Beyond their shared molecular signature, tumor-infiltrating CTLs differed widely in their expression of molecules associated with T cell activation and known immune checkpoints. “There is a huge deal of heterogeneity, which has a lot of implications for immunotherapy,” says Ganesan. “We see the traditional immunotherapy targets but they are not expressed in every single patient, which means not every patient is a candidate for currently available immunotherapies targeted at PD-1 or CTL4-1. That’s why having the full transcriptional profile is so important to understand the entire complexity of the immune network and to identify novel targets.”

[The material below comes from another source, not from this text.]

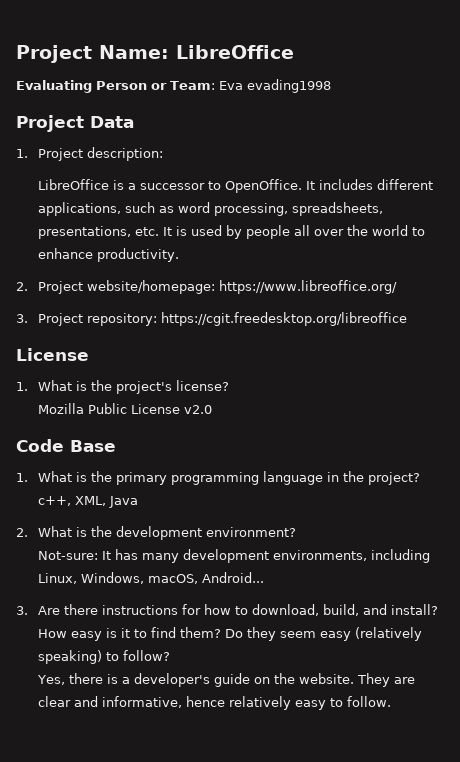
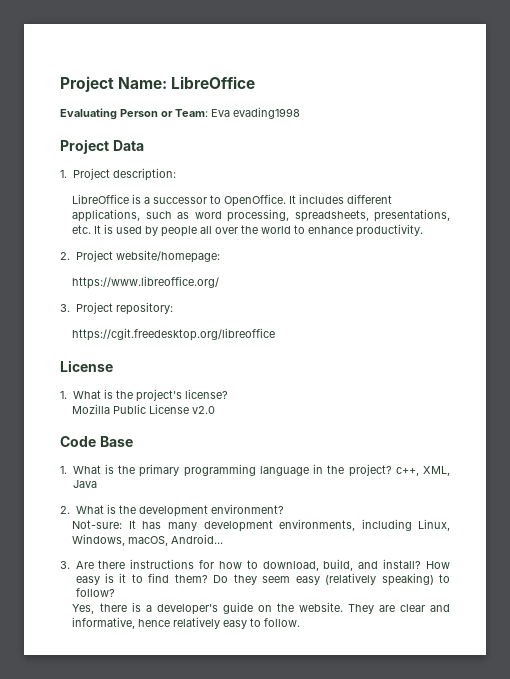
(215, 287) none -> (220, 256) //
(157, 319) none -> (173, 308) //

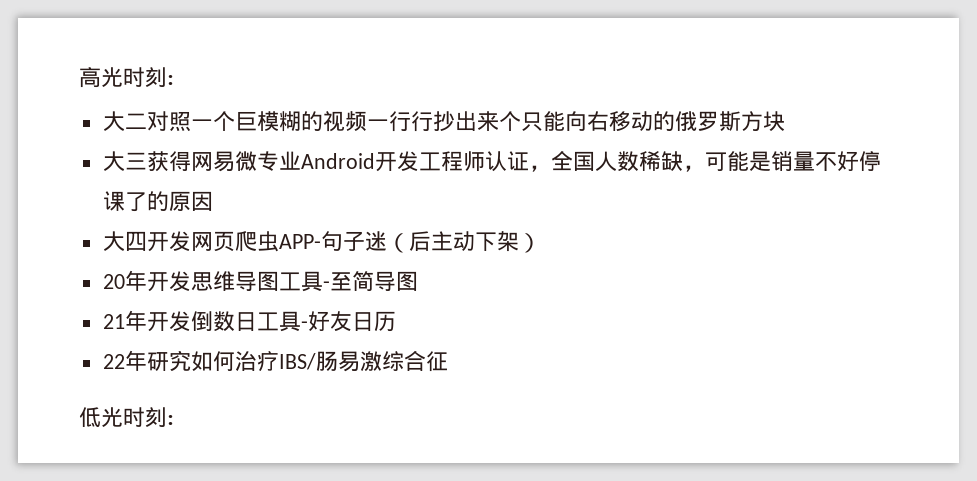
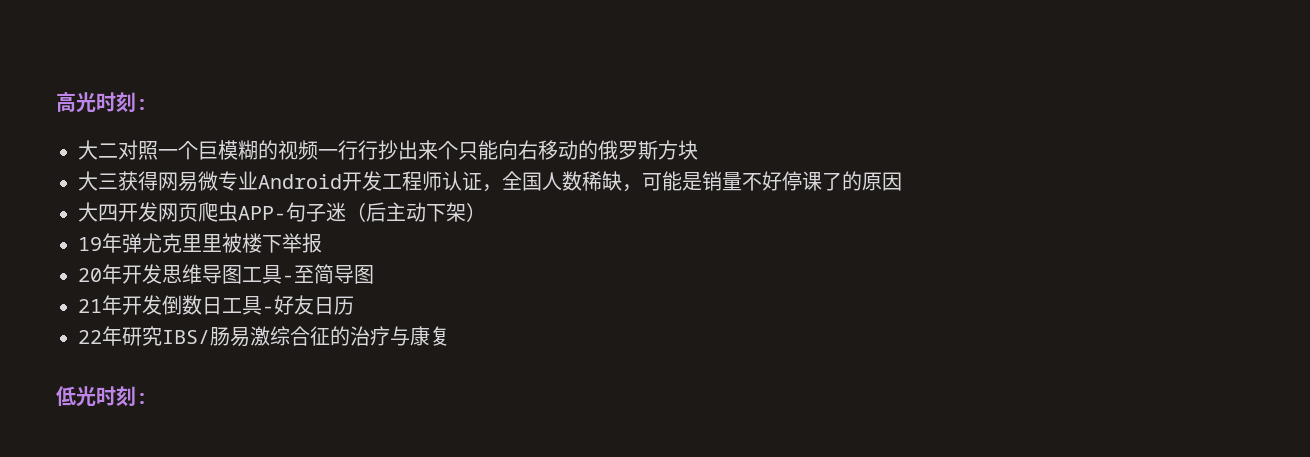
(541, 243) none -> [78,233,322,253] // 19年弹尤克里里被楼下举报
[190,351,279,372] 如何治疗 -> (162, 336) none
(448, 361) none -> [330,326,450,346] 的治疗与康复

Interestingly, gene expression patterns that signal the presence of tissue resident memory T cells (TRM) corresponded with better anti-tumor activity. The only recently identified tissue resident memory T cells act as local first responders that provide rapid onsite immune protection. A large scale analysis in an independent cohort of 689 lung cancer patients confirmed that patients with a high density of TRM cells in tumor tissue survived significantly longer, demonstrating that these cells serve a critical role in protecting against tumor recurrence.

“Any time you remove a tumor, the patient is a ticking time bomb after that. In some people it will come back and it others it won’t,” says Vijayanand. “Our study suggests that the presence of these tissue resident memory cells is an important factor in determining whether somebody is having an effective immune response against cancer and whether they will live longer.”